Browse Branch's Commits
Review the changes in main before bringing them to your branch.
The Problem
You’re working on a feature branch.
In the last video, we saw how the IDE can show you when the main branch gets updated. You look and yes, in fact, main does have incoming commits You go to git log but nothing!
What’s up with that?
The IDE checks regularly for remote changes. But it doesn't “fetch” the changes. Our IDE help pages explain all this. Your local git is just as it was before the check. And it certainly hasn't updated your working copy files.
The Solution
In Git terms, we want to “fetch changes”. This gets us the “new data from commits”, but “changes are not applied to your code.”
How do you do a fetch? If you prefer the keyboard, search-by-action and type fetch.
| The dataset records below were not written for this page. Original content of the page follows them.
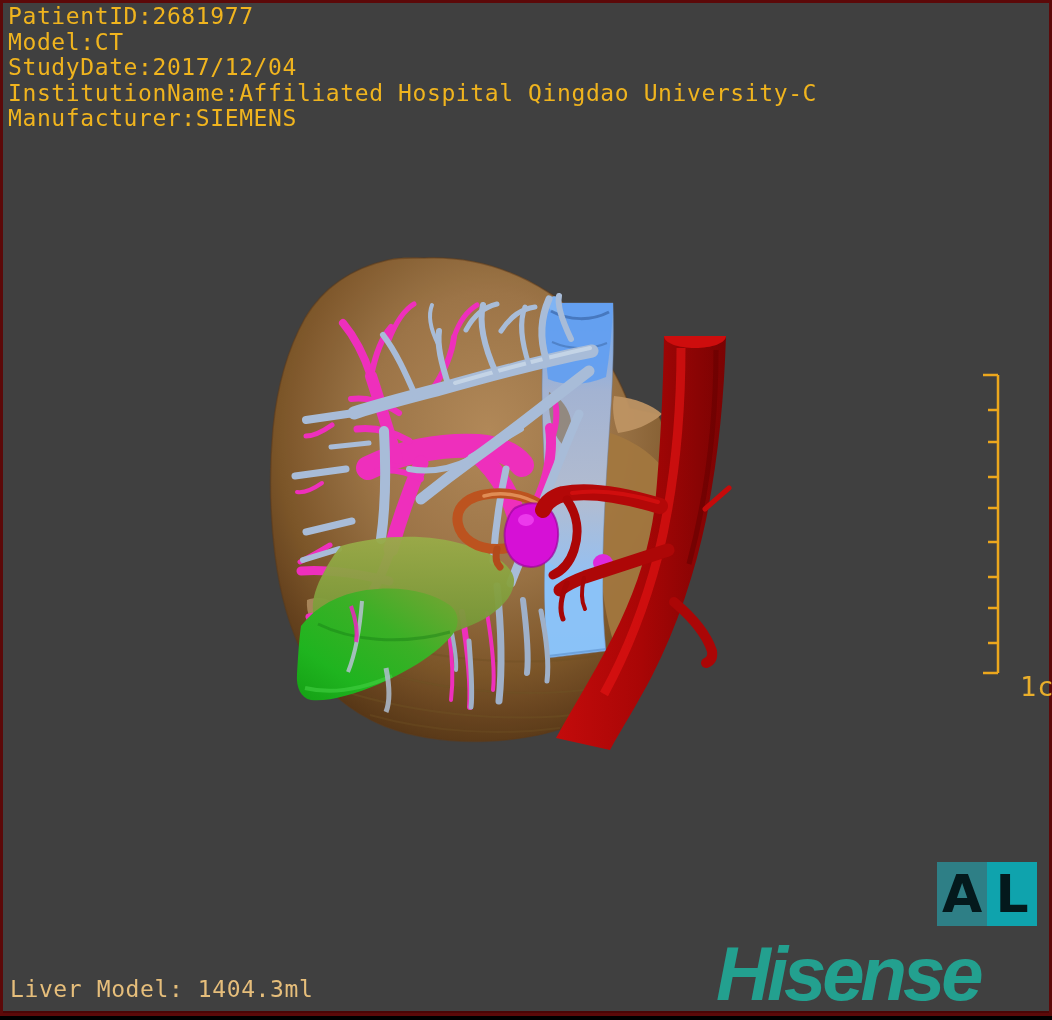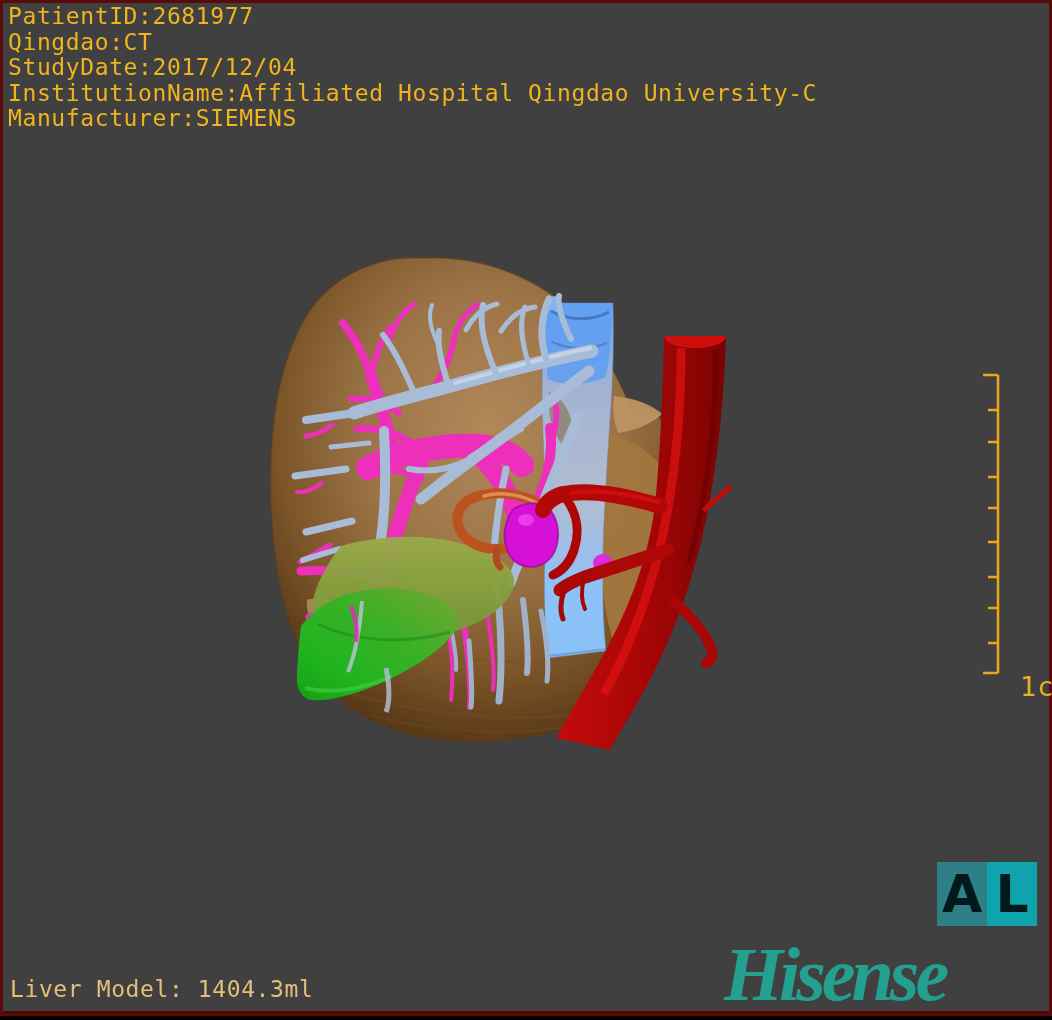--- a/index.html
+++ b/index.html
@@ -201,7 +201,7 @@
 
   <div class="info-block">
     <div class="info-line">PatientID:2681977</div>
-    <div class="info-line">Qingdao:CT</div>
+    <div class="info-line">Model:CT</div>
     <div class="info-line">StudyDate:2017/12/04</div>
     <div class="info-line">InstitutionName:Affiliated Hospital Qingdao University-C</div>
     <div class="info-line">Manufacturer:SIEMENS</div>

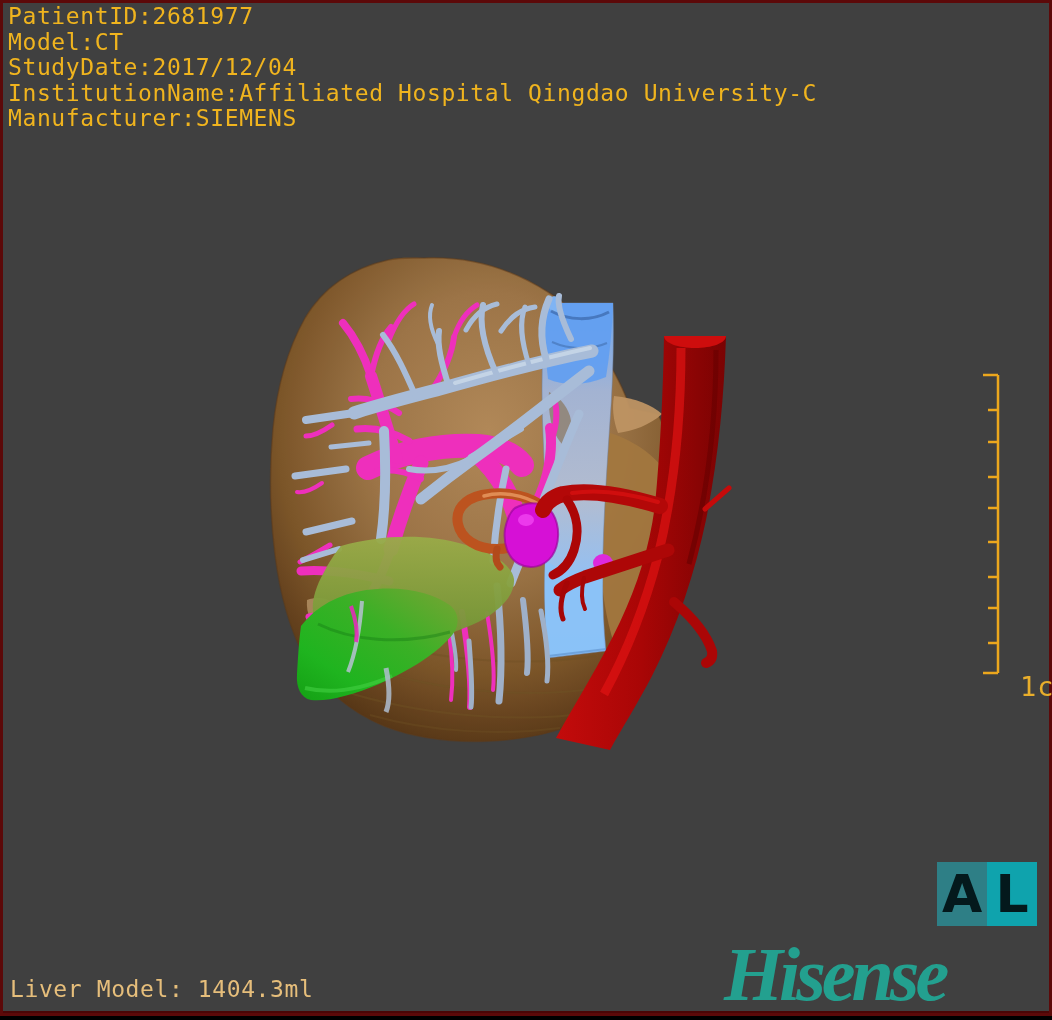--- a/index.html
+++ b/index.html
@@ -14,8 +14,8 @@
   .volume{position:absolute;left:10px;top:976px;color:#E6BE7B;font-size:23px;letter-spacing:0.6px;white-space:pre;}
   .logo{
     position:absolute;left:716px;top:938px;color:#23A08F;
-    font-family:Liberation Serif, serif;font-weight:bold;font-style:italic;
-    font-size:76px;line-height:72px;letter-spacing:-4px;white-space:pre;margin-left:8px;
+    font-family:Liberation Sans, sans-serif;font-weight:bold;font-style:italic;
+    font-size:76px;line-height:72px;letter-spacing:-4px;white-space:pre;
   }
   .scalebar{position:absolute;left:958px;top:368px;}
   .scale-label{position:absolute;left:1020px;top:671px;color:#E9AE2B;font-size:27px;letter-spacing:1px;}

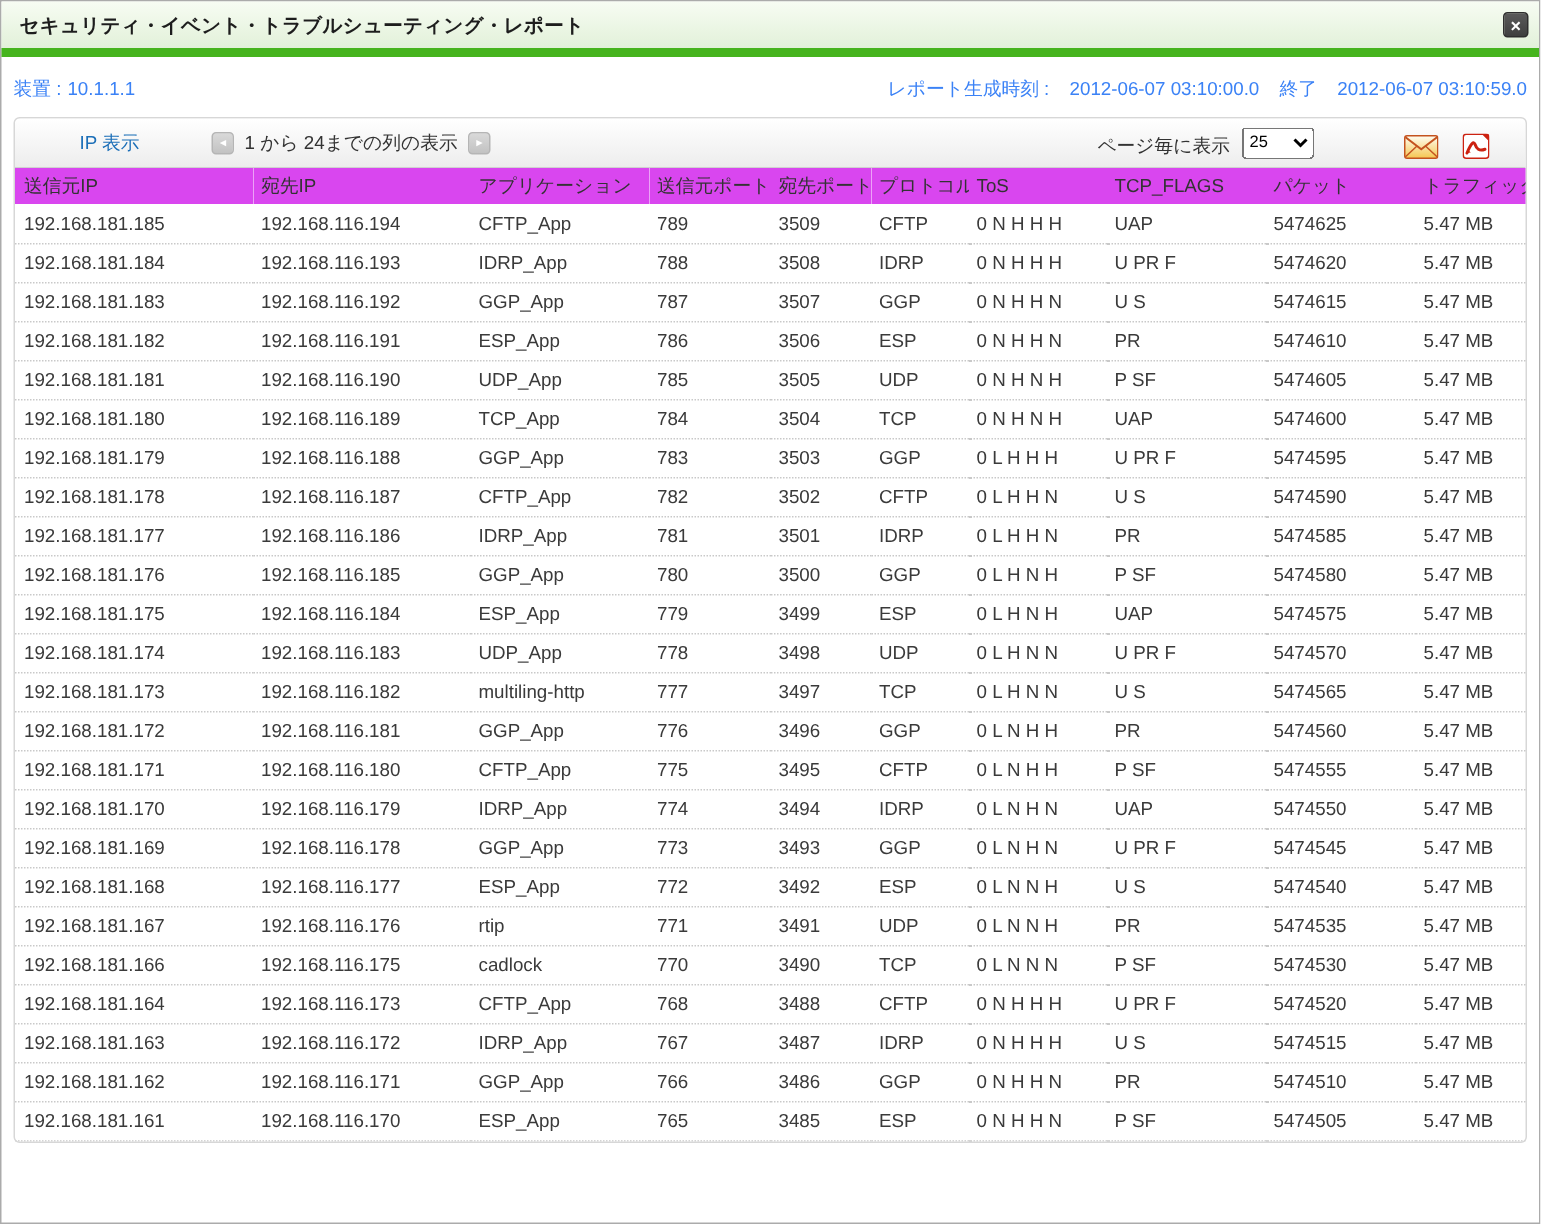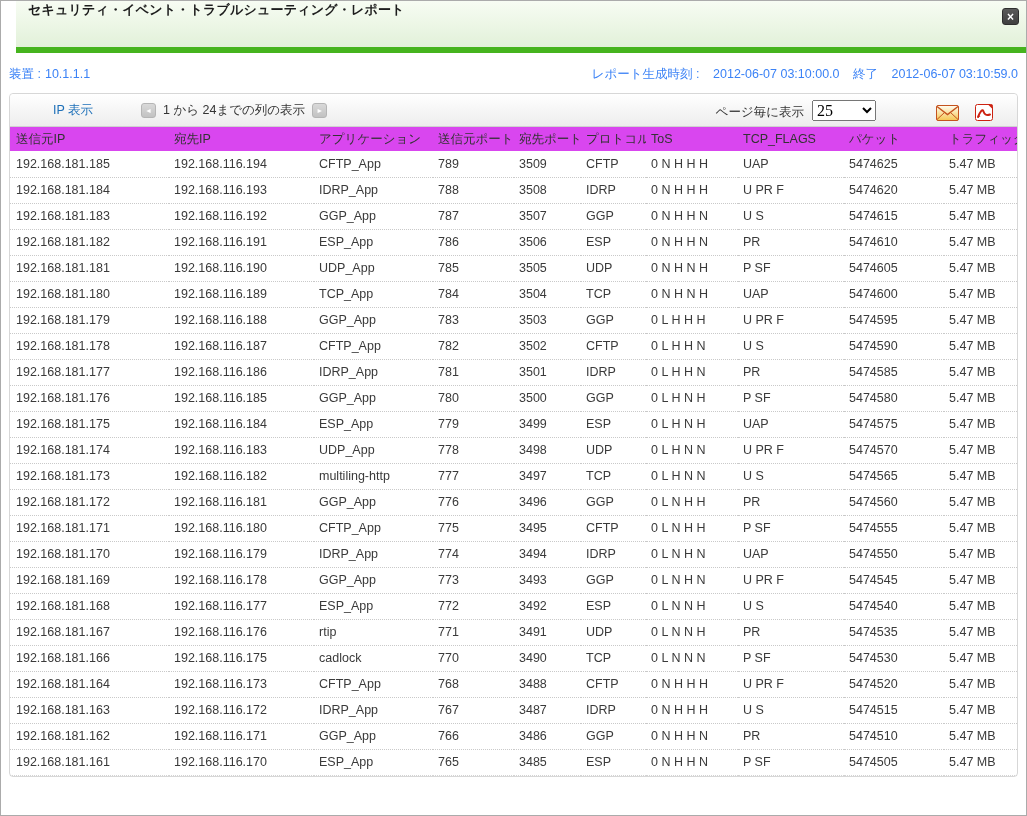--- a/index.html
+++ b/index.html
@@ -8,8 +8,8 @@
   .dialog { width:1027px; height:816px; background:#fff; border:1px solid #ababab; position:relative; }
 
   
-  .titlebar { height:52px; background:linear-gradient(#f7fcf3,#e2f1d9);
-    border-bottom:6px solid #46b41e; position:relative; display:flex; align-items:flex-start;margin-left:15px; }
+  .titlebar { height:37px; background:linear-gradient(#f7fcf3,#e2f1d9);
+    border-bottom:6px solid #46b41e; position:relative; display:flex; align-items:center; }
   .titlebar .title { font-size:13px; font-weight:bold; color:#1d1d1d; padding-left:12px; letter-spacing:.2px; }
   .close-btn { position:absolute; top:7px; right:7px; width:17px; height:17px;
     background:linear-gradient(#5a5a5a,#3f3f3f); border:1px solid #2e2e2e; border-radius:3px;

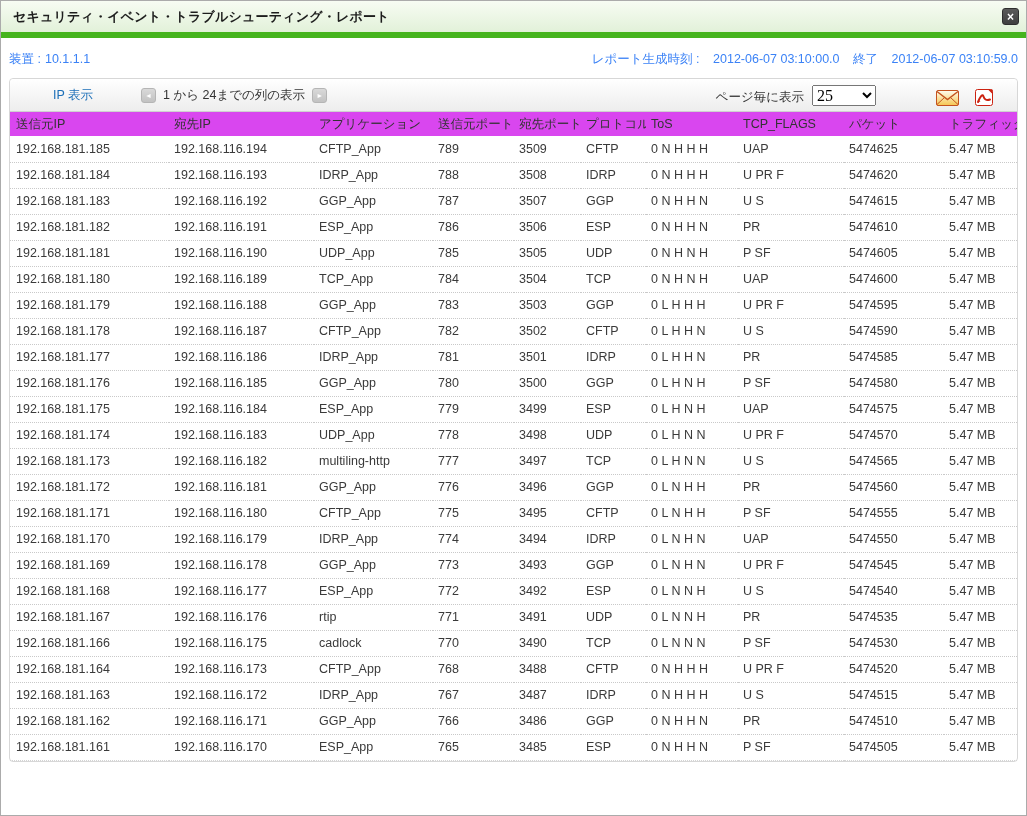--- a/index.html
+++ b/index.html
@@ -36,7 +36,7 @@
   .pager-text { color:#333; }
   .tb-right { margin-left:auto; display:flex; align-items:flex-end; }
   .tb-right label { margin-right:8px; }
-  .per-page { width:64px; height:21px; font-size:16px;font-family:Liberation Serif, serif; }
+  .per-page { width:48px; height:21px; font-size:11px; }
   .icon-btn { display:inline-flex; align-items:center; cursor:pointer; background:none; border:none; padding:0; }
   .icon-mail { margin-left:60px; }
   .icon-pdf { margin-left:16px; margin-right:12px; }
You can also: open the branches popup and click the blue down arrow. Or, go to the Git Menu and do a fetch from there.
The Git Log timeline now tells you that origin/main – that kind of violet color – has two new commits in the swimlane view. We’re in the “ALL” branches view. To emphasize our current state, double click to zoom on our local branch. No evidence in the swimlanes of those two commits from origin/main. Same for Local Main.
But remote/main -- that shows the two commits. We finish by going back to the ALL view.
That tells you about the commits. But what about the changes in the commit? Just click on the commit and get more detail, including a diff.
But if you know you’re working alone, you can use the IDE’s “update” action, Cmd-T on Mac. It combines fetch and pull. As explained in our help pages, update does several things at once.